Differences in intelligence only become obvious when the complexity of the material increases. Elementary school students spend most of their time learning simple tasks: basic reading, writing, math and how to sit still. It is only necessary to put extremely intelligent or profoundly impaired elementary school students in separate classes. In middle school and high school, the complexity of many courses, especially science and math increases. This is when it is necessary to separate students based on their congenital academic ability. My suggestions assume every student wants to learn, which is a big assumption. Students with IQs below 85, 15% of the population should consider vocational training. Students with IQs of 85 to 100, or 34% of the population should take basic high school courses. Students with IQs of 100 to 115, again 34% of the population should take honors courses. Students with IQs above 115, 15% of the population would benefit from AP or IB courses. Students who are very intelligent (above 145) or very impaired (below 55) should go to separate schools whose offerings are commensurate with their abilities.

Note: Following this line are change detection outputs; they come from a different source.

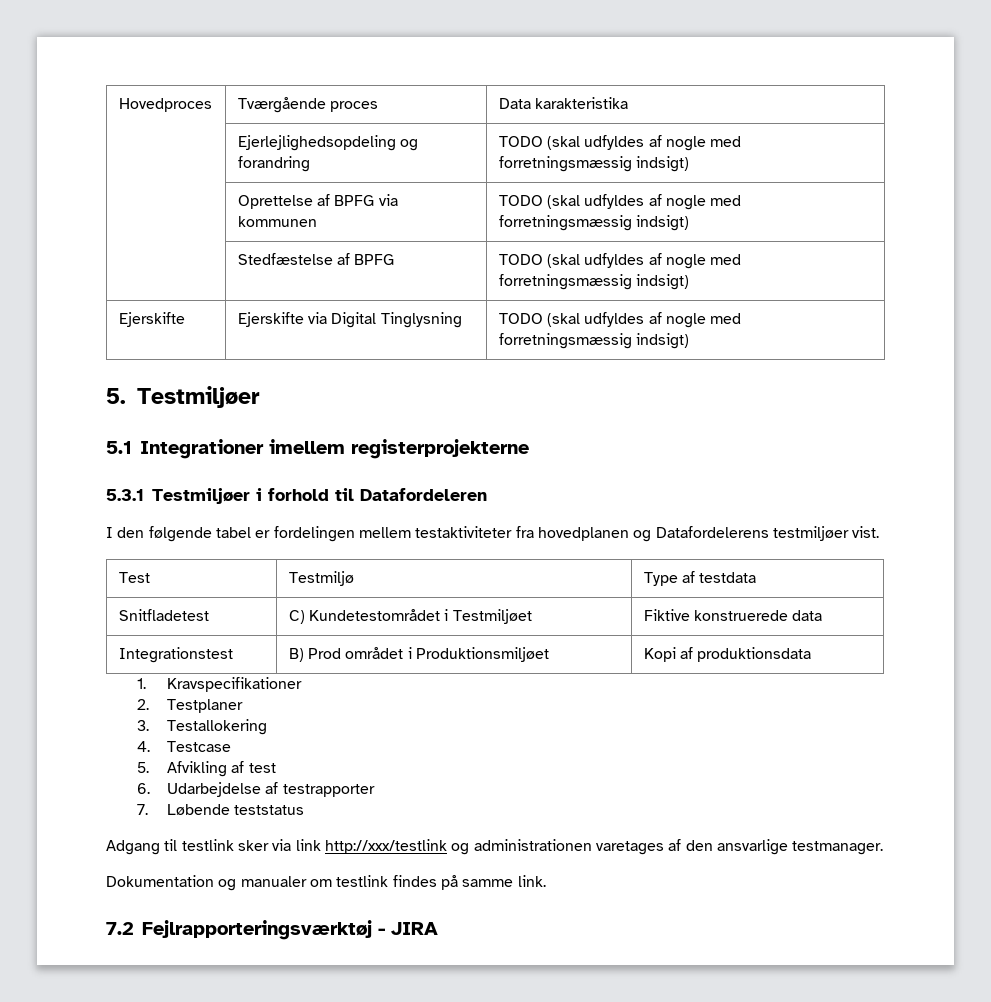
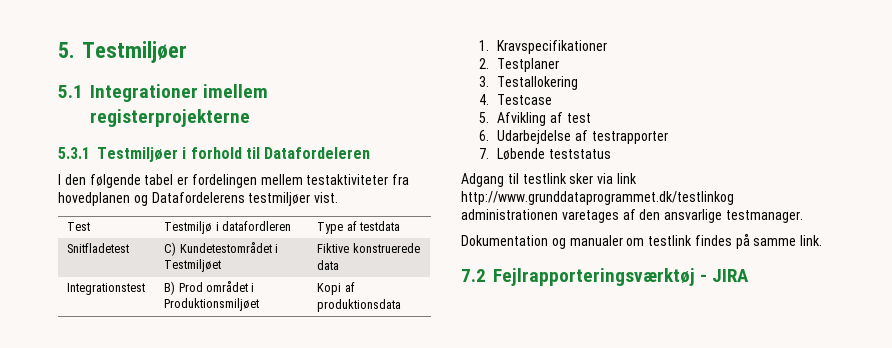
- Hovedproces | Tværgående proces | Data karakteristika
- | Ejerlejlighedsopdeling og forandring | TODO (skal udfyldes af nogle med forretningsmæssig indsigt)
- | Oprettelse af BPFG via kommunen | TODO (skal udfyldes af nogle med forretningsmæssig indsigt)
- | Stedfæstelse af BPFG | TODO (skal udfyldes af nogle med forretningsmæssig indsigt)
- Ejerskifte | Ejerskifte via Digital Tinglysning | TODO (skal udfyldes af nogle med forretningsmæssig indsigt)
- Test | Testmiljø | Type af testdata
+ Test | Testmiljø i datafordleren | Type af testdata
- Adgang til testlink sker via link http://xxx/testlink og administrationen varetages af den ansvarlige testmanager.
+ Adgang til testlink sker via link http://www.grunddataprogrammet.dk/testlinkog administrationen varetages af den ansvarlige testmanager.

Immutable differences in intelligence are real and have a great impact on a student's ability to learn. Putting a student with an IQ of 70 (3rd percentile) in a math class with a student with an IQ of 130 (97th percentile) creates tremendous difficulties. The teacher could teach at level which a student with an IQ of 100 could understand, but the student with an IQ of 70 would fail miserably and the student with an IQ of 130 would be wasting his or her time and probably fall asleep.
Separating students by ability is the only way to ensure that less intelligent students stay in school and highly intelligent students reach their potential. Every student could take courses that do not require much intelligence. Courses such as gym, health and typing should have students of all abilities. Viscerally, it sounds pleasant to provide every student with equal instruction in an attempt to make all students equal. In reality, when you put every student in the same class the dumb students get crushed and smart students are bored.

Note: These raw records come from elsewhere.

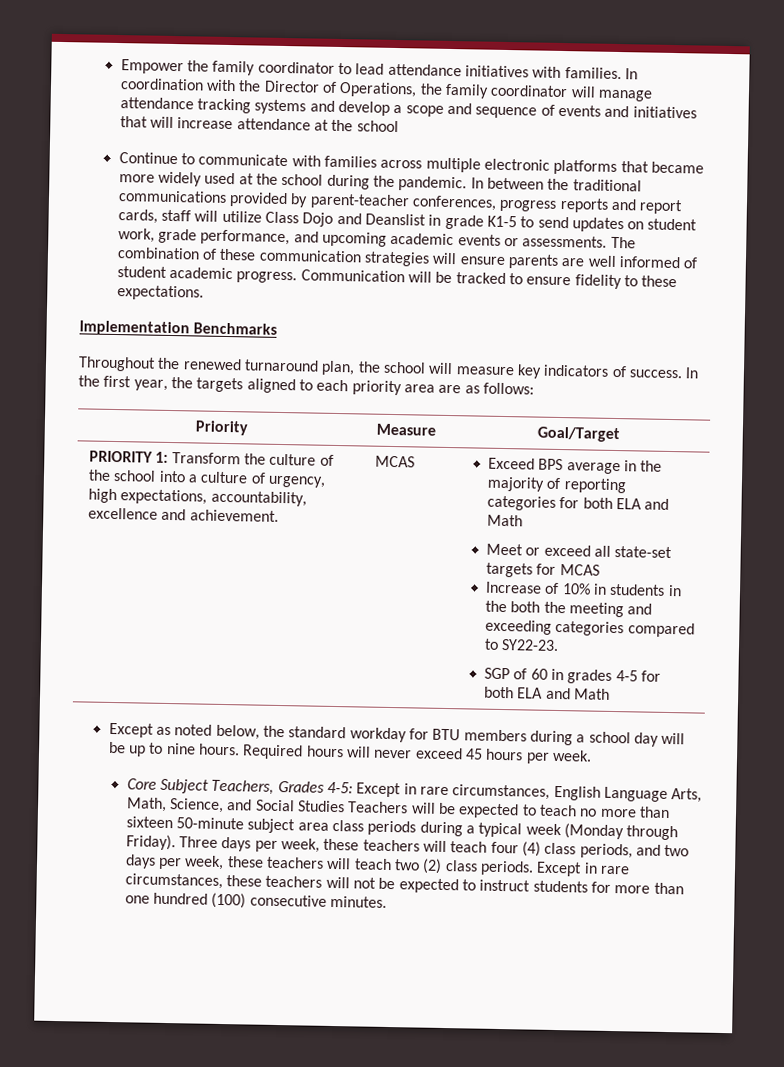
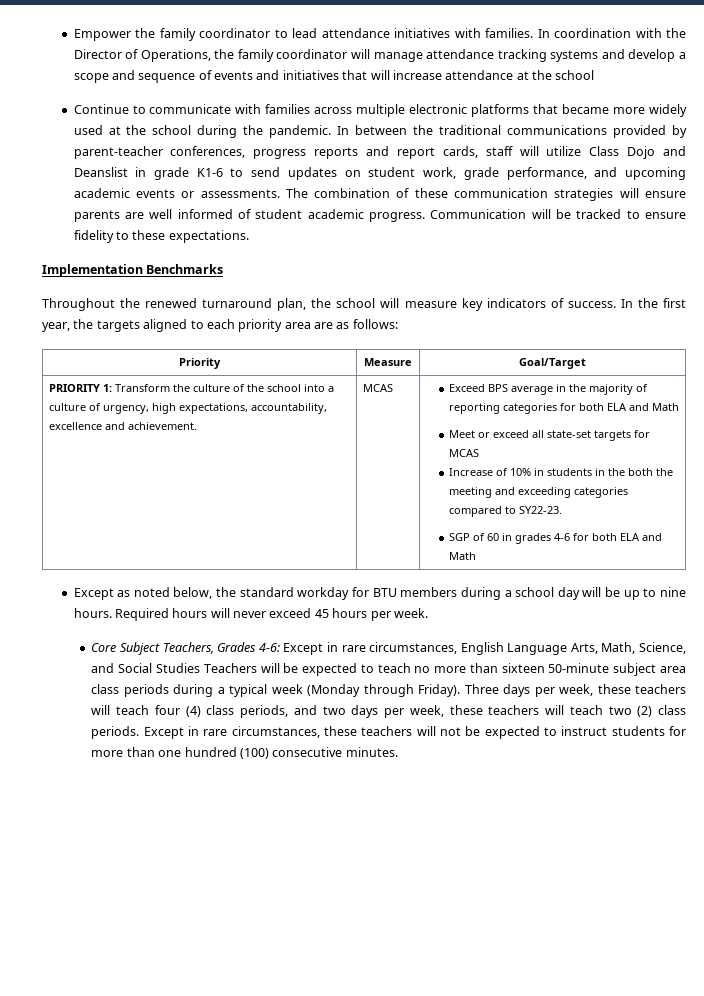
- In between the traditional communications provided by parent-teacher conferences, progress reports and report cards, staff will utilize Class Dojo and Deanslist in grade K1-5 to send updates on student work, grade performance, and upcoming academic events or assessments.
+ In between the traditional communications provided by parent-teacher conferences, progress reports and report cards, staff will utilize Class Dojo and Deanslist in grade K1-6 to send updates on student work, grade performance, and upcoming academic events or assessments.
- SGP of 60 in grades 4-5 for both ELA and Math
+ SGP of 60 in grades 4-6 for both ELA and Math
- Core Subject Teachers, Grades 4-5: Except in rare circumstances, English Language Arts, Math, Science, and Social Studies Teachers will be expected to teach no more than sixteen 50-minute subject area class periods during a typical week (Monday through Friday).
+ Core Subject Teachers, Grades 4-6: Except in rare circumstances, English Language Arts, Math, Science, and Social Studies Teachers will be expected to teach no more than sixteen 50-minute subject area class periods during a typical week (Monday through Friday).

They should be in different classes because all a smart student gets from a dumb one is a slower learning experience because the smart students teacher is slowed down by the dumb student. Imagine your in a classroom and the teacher is stuck talking to a student about 2 x 32=64 when your ready to learn trigonometry.
Im two dub i got nun smatic particlz plz halp? I gon ned lat of edacuton butt de udder kidz r to smart four my, if i got my on specal clas i wuld be berry appy, plz liten 2 me i iz very impoordant, me daddy uber rich n bedder dan u and yours, gg deal wih it pece
Like someone mentioned here, it essentially removes a student's opportunity to learn from others. Moreover, it creates a feeling of inferiority within the "dumber" kids; this in turn can lead to problems such as low self-esteem and a general lack of confidence. Frankly, I do not think the students are to blame; after all, all students come from different mindsets, and thus have different IQs. Instead, no student should be segregated based on their academic abilities; it is the teachers that have to find a way to teach that will suit everyone's learning needs.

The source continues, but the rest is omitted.